One of the lucky ones

Ortiz said she was aware of the new law going into her prison sentence, and that she worked hard to be petition for early release. She said that on September 17, she received a letter saying she was part of a group being considered for a commuted sentence, but didn't let herself get her hopes up since she had already been denied a few times already.

Then, on Saturday, she got final word that she had been approved. She was excited, but the mood at her prison may not have been as joyful as others since it wasn't strictly minimum security inmates. She said of the about 1,600 women held at the prison, she was part of a class of only 15 who were approved for early release on Monday.

calista ortiz 2

Courtesy of Calista Ortiz

In the two days before her release, Ortiz attended a special fair for the prisoners who were getting out early, which included booths to network for jobs and to learn about what resources would be available to them on the outside.

"The governor was there and gave us an encouraging speech and just told us that he was fighting for us and he wanted to us do good and to take advantage of whatever resources that we could," she said.

Her whole family came to welcome her out

Ortiz said she packed up on Sunday and then rushed to the visitation room at 8 a.m. the next day to wait until 11 a.m., when her family had been told to come and pick her up.

"So at 11 o'clock, when they brought the clothes for me to change into, it was just like ... I was so anxious and excited and I was shaking and I ran in there and changed my clothes. It seemed like it took forever to do the discharge paperwork but it only took a few minutes I'm sure," she said.

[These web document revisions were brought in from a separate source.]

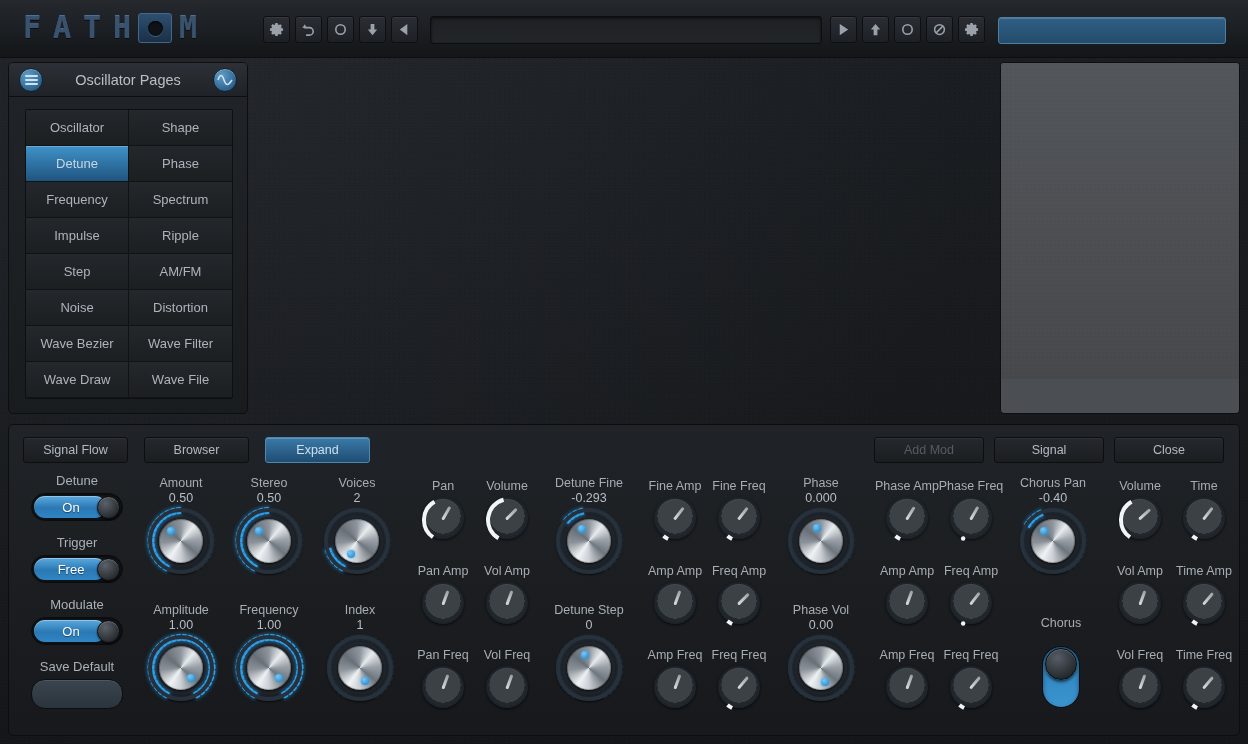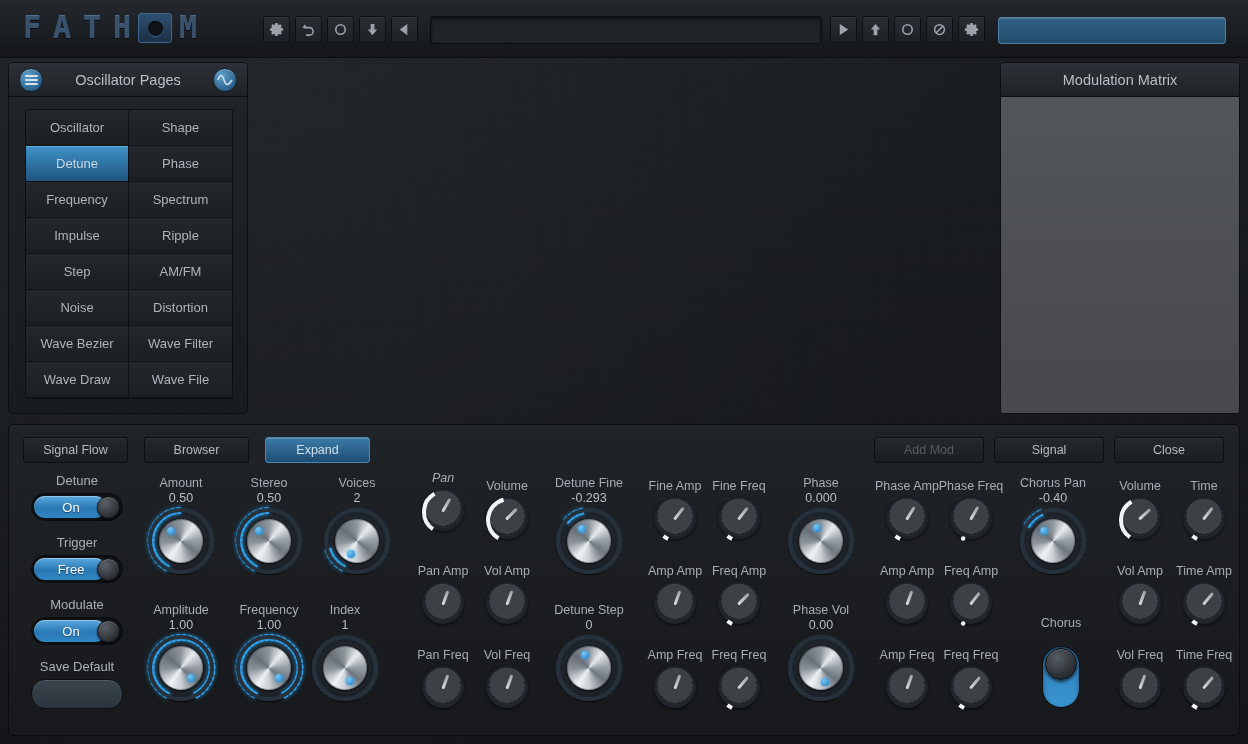--- a/index.html
+++ b/index.html
@@ -417,9 +417,6 @@
 
 
   <div class="right-panel">
-    <div class="rp-head">
-      <div class="rp-title">Modulation Matrix</div>
-    </div>
     <div class="rp-body"></div>
   </div>
 

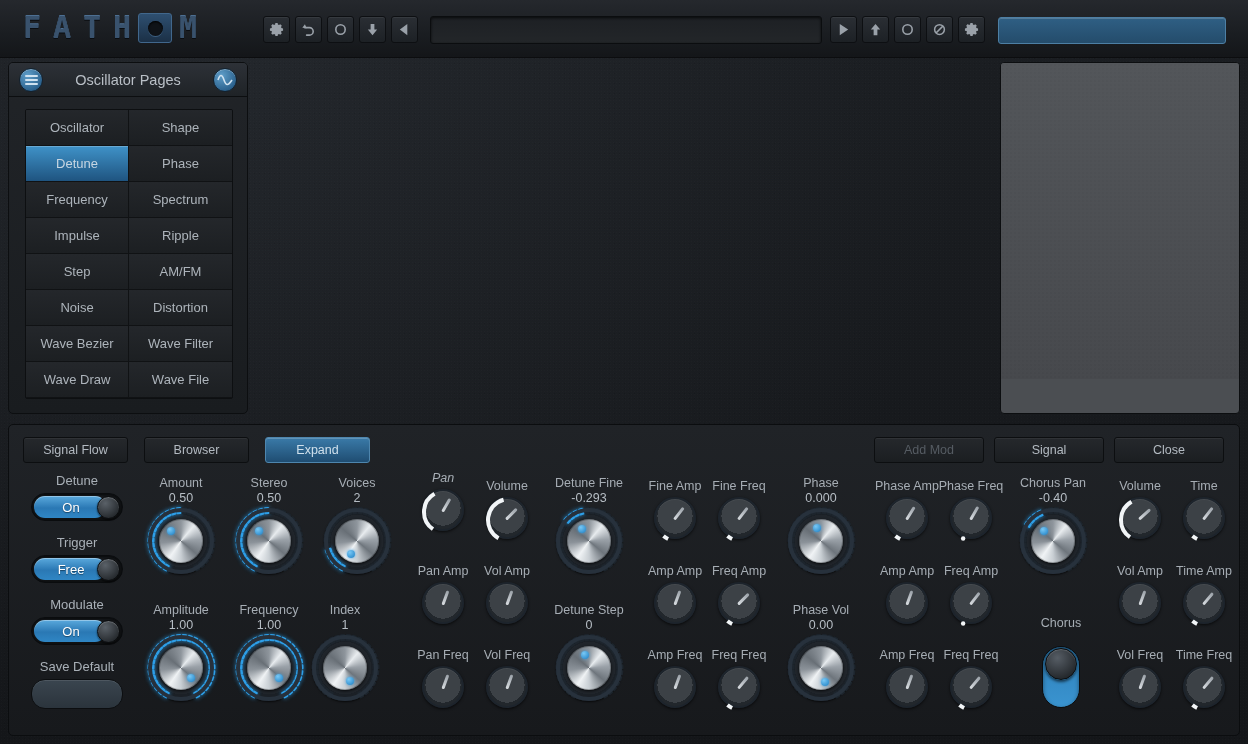--- a/index.html
+++ b/index.html
@@ -916,7 +916,7 @@
             </div>
           </div>
         </div>
-        <div class="kwrap" style="left: 397px; top: 46px; width: 74px; font-style: italic;">
+        <div class="kwrap" style="left: 397px; top: 54px; width: 74px;">
           <div class="klabel">Pan</div>
           <div class="smallknob">
             <div class="arc">

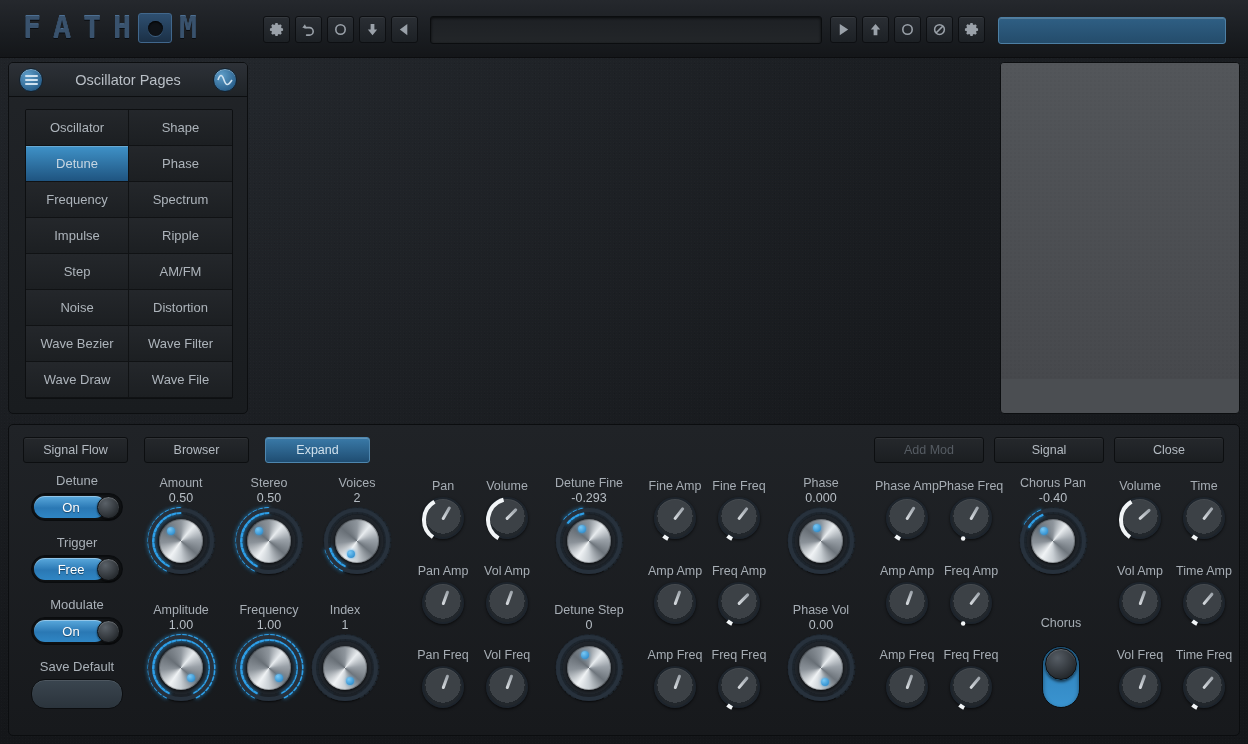--- a/index.html
+++ b/index.html
@@ -664,7 +664,7 @@
             </div>
           </div>
         </div>
-        <div class="kwrap" style="left: 288px; top: 178px; width: 96px;">
+        <div class="kwrap" style="left: 303px; top: 178px; width: 96px;">
           <div class="klabel">Index</div>
           <div class="kval">1</div>
           <div class="bigknob">

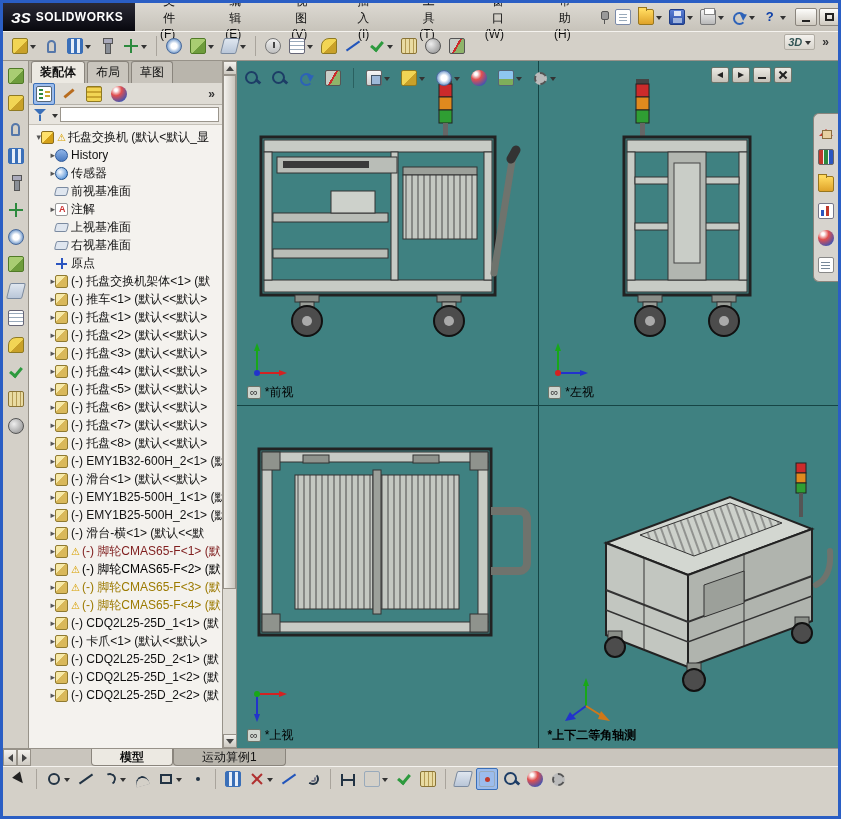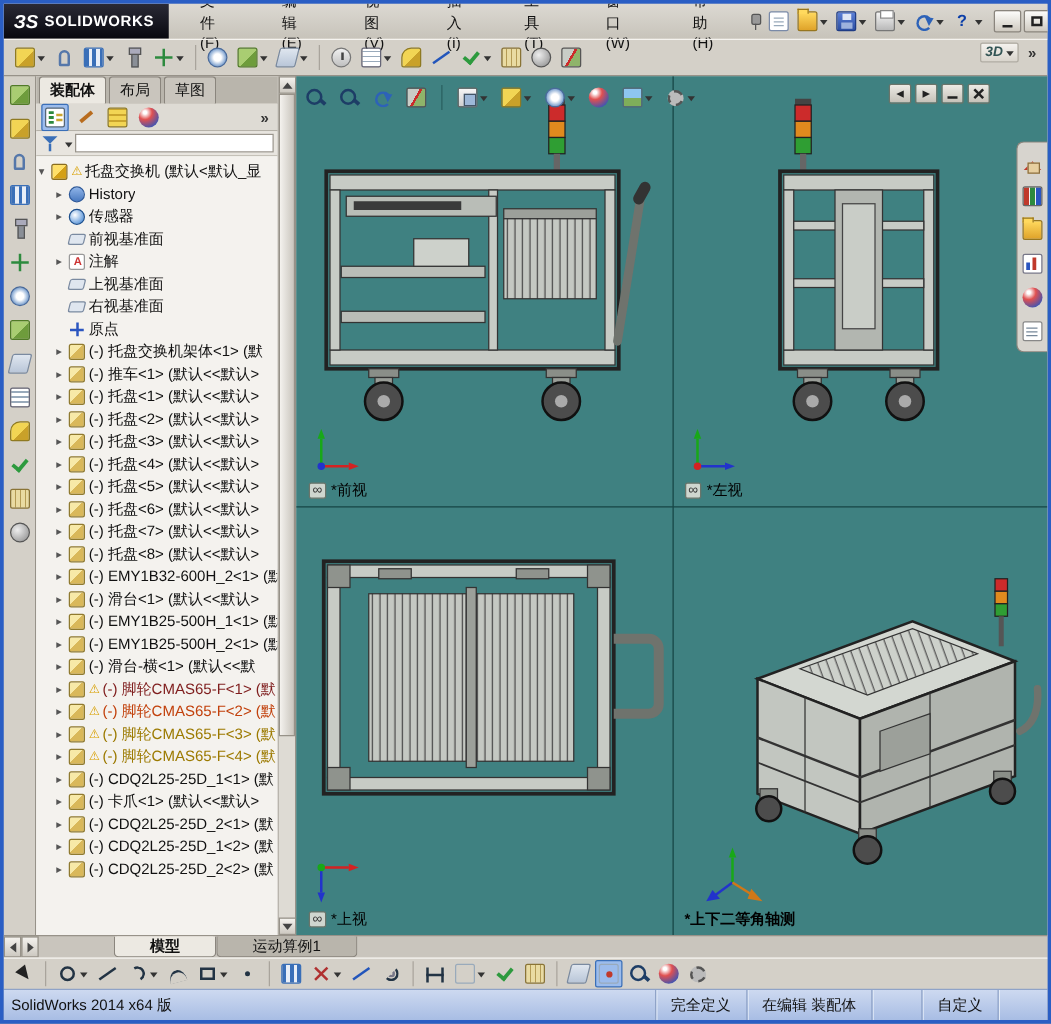--- a/index.html
+++ b/index.html
@@ -5,7 +5,7 @@
   * { margin:0; padding:0; box-sizing:border-box; }
   body { font-family:"Liberation Sans","DejaVu Sans",sans-serif; background:#666; }
   .app { position:relative; width:841px; height:819px; background:#d4d0c8;
-         border:3px solid #2a5ec4; overflow:hidden; font-size:12px; color:#111; }
+         border:3px solid #2a5ec4; overflow:hidden; font-size:12px; color:#111;text-align:right; }
 
   
   .titlebar { position:absolute; left:0; top:0; right:0; height:28px;

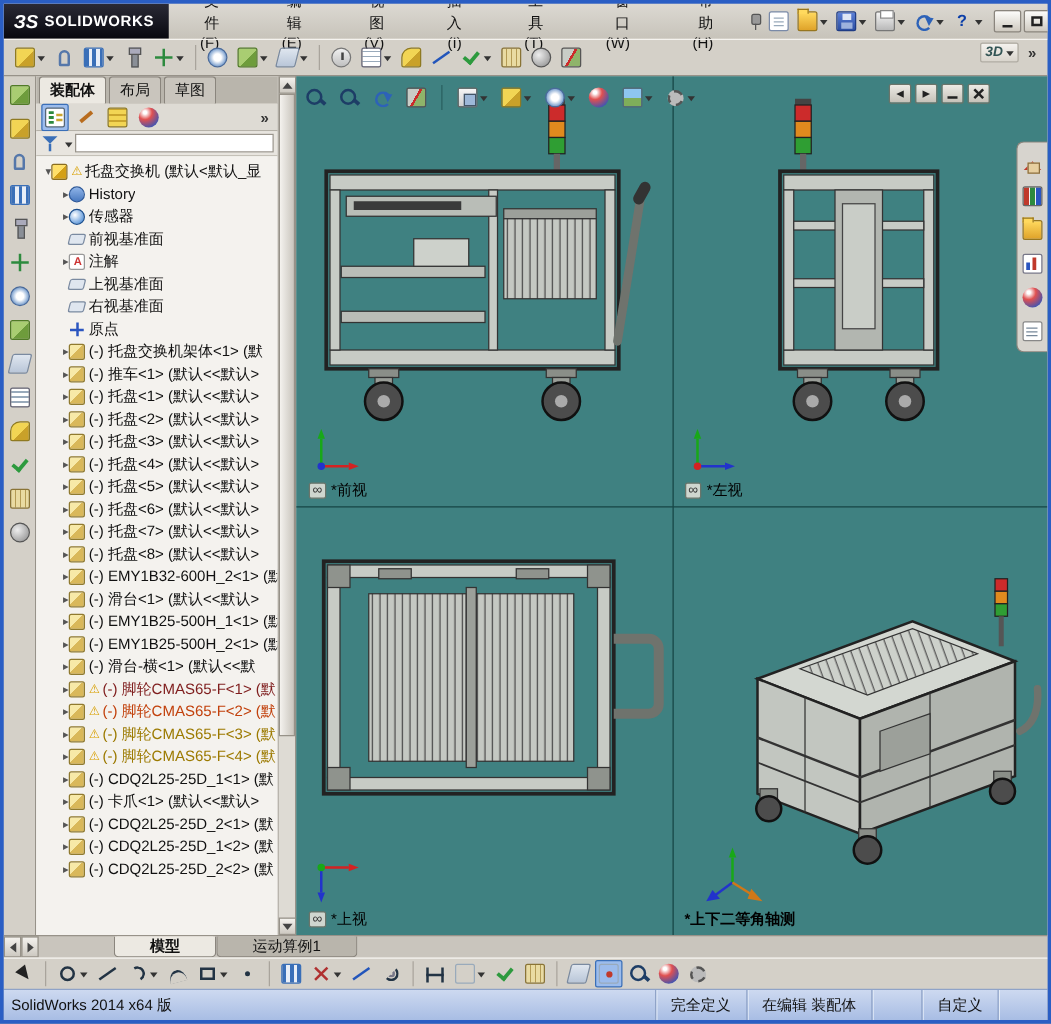--- a/index.html
+++ b/index.html
@@ -690,7 +690,7 @@
           <span class="tlabel">(-) 脚轮CMAS65-F&lt;1&gt; (默</span>
         </div>
 
-        <div class="trow warn arrow" data-icon="part" style="color: #c2410c;">
+        <div class="trow warn arrow" data-icon="part" style="color: #000000;">
           <span class="tarrow"></span>
           <span class="ticon"></span>
           <span class="twarn"></span>

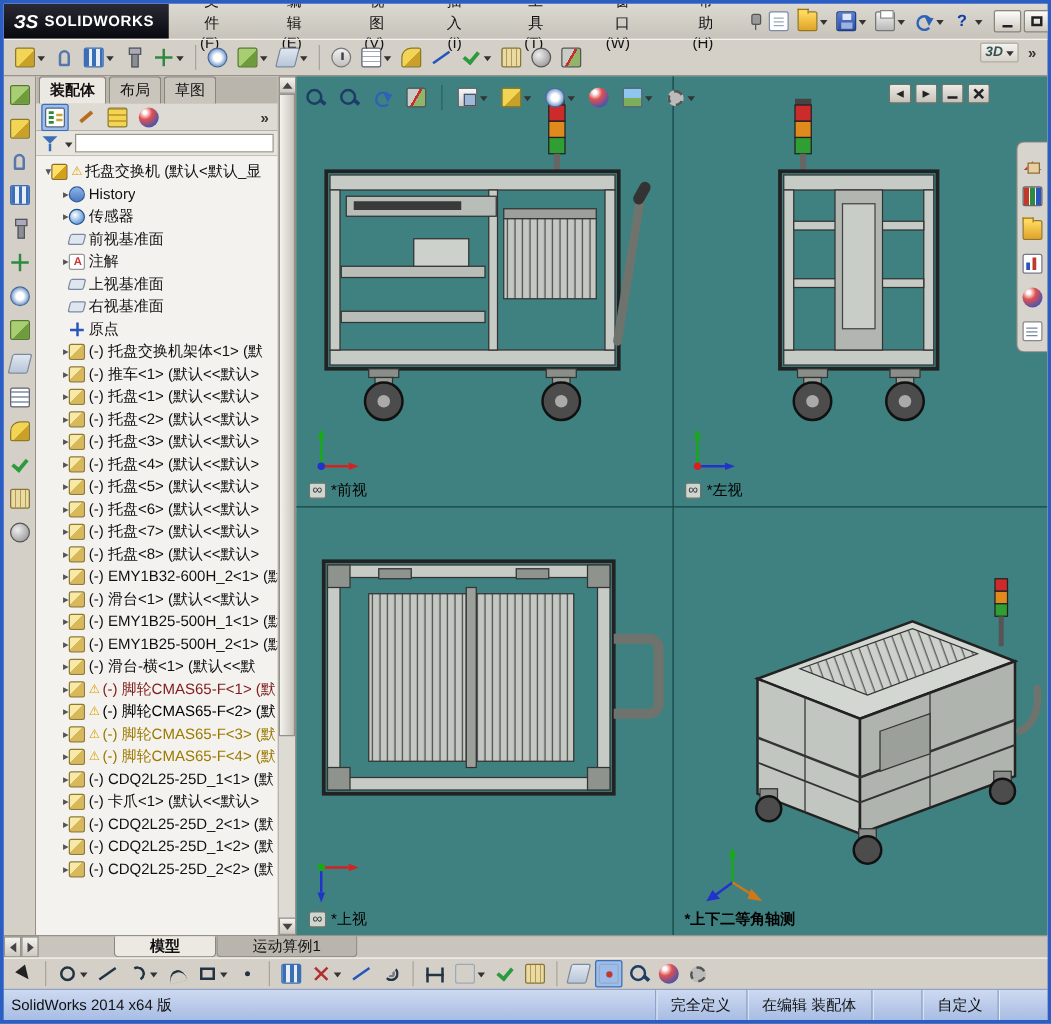--- a/index.html
+++ b/index.html
@@ -1163,22 +1163,6 @@
       </div>
     </div>
 
-  <div class="statusbar">
-    <span>SolidWorks 2014 x64 版</span>
-    <div class="sb-right">
-      <div class="seg">
-        <span>完全定义</span>
-      </div>
-      <div class="seg">
-        <span>在编辑 装配体</span>
-      </div>
-      <div class="seg seg-empty"></div>
-      <div class="seg">
-        <span>自定义</span>
-      </div>
-      <div class="seg seg-empty"></div>
-    </div>
-  </div>
 
 </div>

Waiting outside was 16 members of her family, who had caravanned up to Oklahoma in multiple vehicles.

calista ortiz 4

Courtesy of Calista Ortiz

"My children had signs that they made for me and it was just, it was really great. It was so exciting and the whole time I felt like it wasn't real. Until I walked out the gates and I'd seen them and I was like, 'Oh my gosh, this is really it.' I mean, still it feels surreal to me. I'm like sitting here and I'm just like, 'Wow, there's no barbed wire fences around me,'" Ortiz said.

After that, they got lunch at a buffet where Ortiz was overwhelmed by the amount of food. She said she was strangely excited to use a real fork again after using plastic sporks for so long.

A new start

Now that she's back at home with her husband and five kids, Ortiz said she "definitely" wants to go to college and help others who have lived through similar experiences. While she was locked up, she got her GED, was trained to operate a forklift, and is OSHA certified. She also already filled out her financial aid forms to make starting college easier.

"Getting locked up was terrible and I wouldn't wish that on anybody, but it's what it took for me to face my loss sober and deal with it in a healthy way and ... just come to terms with some of the things and get myself straight and sit back and figure out what I want in life and what I want to do," she said.

"And so I feel like my calling is to ... maybe be a mental health professional or in some kind of field where I can help other people who have been through traumatic experiences that led to drug abuse."

mabel bassett

AP

She said she believes in what Gov. Stitt is doing, giving prisoners second chances, and took issue with the critics who said she and the other former inmates are just going to land themselves back in jail soon.

"He's not just letting everybody out," she said, adding that she saw first-hand some of the people who got turned down for early release. "There's people who didn't make it and they're the people who were failing drug tests and have so many misconducts."

"There's more drugs in prison than there is on the streets," she added. "It's so much easier to get in trouble in there, than it is out here. So if you're able to be strong and do good while you're in there, you can definitely make it out here."